A deep breath helps me feel slightly more confident about this plan, and I let some of my insecurities show. Getting past them might be a two-woman job. “Once I’m ready…what do you even do to try to date these days? I have no life outside of this place. Unless one of the gaffers and I hit it off at craft services, I’m pretty much out of luck in the meeting viable men department.”

She shoots me a sly grin and holds open the door to the coffee shop for me to head in first. “I may have someone up my sleeve for you.”

Now that takes me by surprise.

“Seriously?”

She nods at me, smiling. “I’ve had my eye on him for you for a while now. I’ve been…reserving him for when you were ready. We worked on a show together.”

A gasp leaves my lips, and the barista looks at me expectantly, but I’m not ready to shift my focus just yet. “ Game o —” She slaps a hand over my mouth, cutting me off mid-sentence, and looks at me expectantly.

“Yes.” There’s a bite to her tone, but it’s still kind. She places our order, treating me to the pick-me-up while she attempts to scrape my femininity off the floor after the mindfuck I’ve been in all damn day. “Anyway,” she starts back up again as we wait at the end of the counter for our drinks. Her elbows bob on either side of her head as she adjusts the messy ponytail that would make me look like Phil from Rugrats (not even Lil), yet looks chic on her. “You let me know when you’re ready to let someone in whose name isn’t Aaron ‘sleeps-on-what’s-right-in-front-of-him’ Stone, okay?”

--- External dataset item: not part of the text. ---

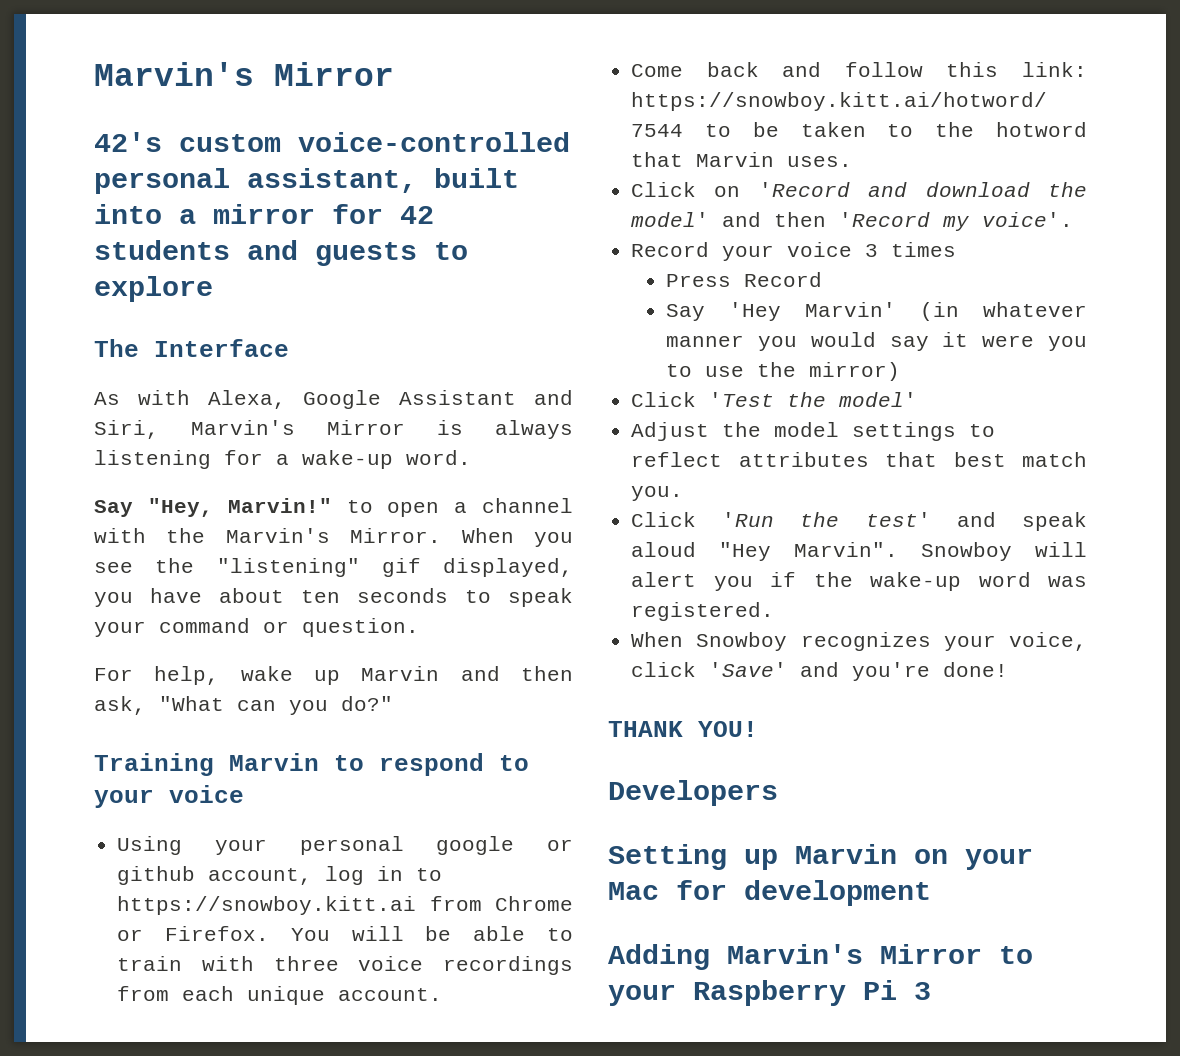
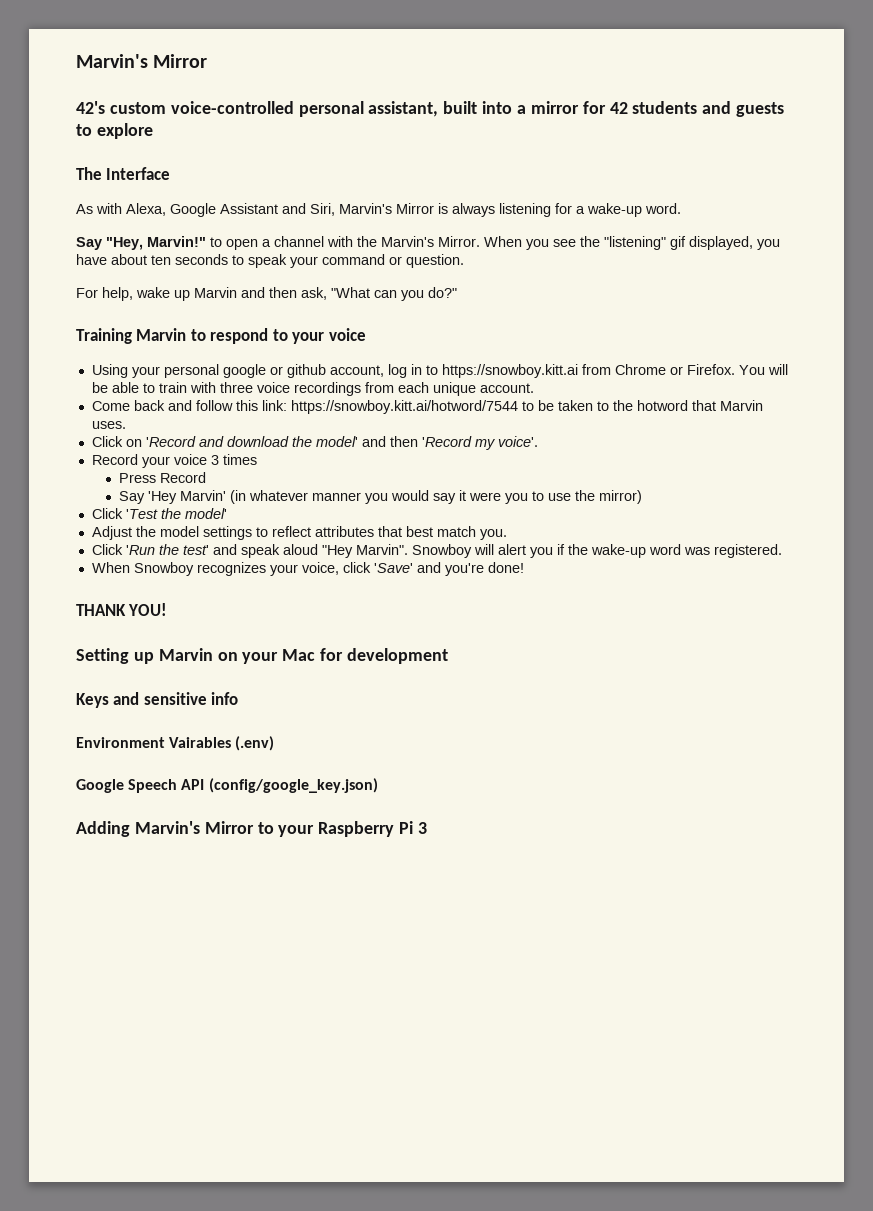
- Developers
+ Keys and sensitive info
+ Environment Vairables (.env)
+ Google Speech API (config/google_key.json)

It’s at this exact moment that I notice the magazine sitting face-up on the table closest to us. Guess who’s one of the guys on the cover? Yup. America’s Most Eligible Bachelors, Hollywood Edition . Number seven. He was pretty proud of that ranking. Beat out Tom Holland!!!! his text to me said when he got the news from his publicist.

His effortless charm is radiating at me even in two-dimensional black and white. That face that’s so strikingly handsome, all rugged lines, hard angles, uniquely full of character. I squeeze my eyes shut and try not to picture his stupid face for once.

If the world could just let me move on from my best friend, that’d be great. But with Alex’s help, maybe I stand a chance at it.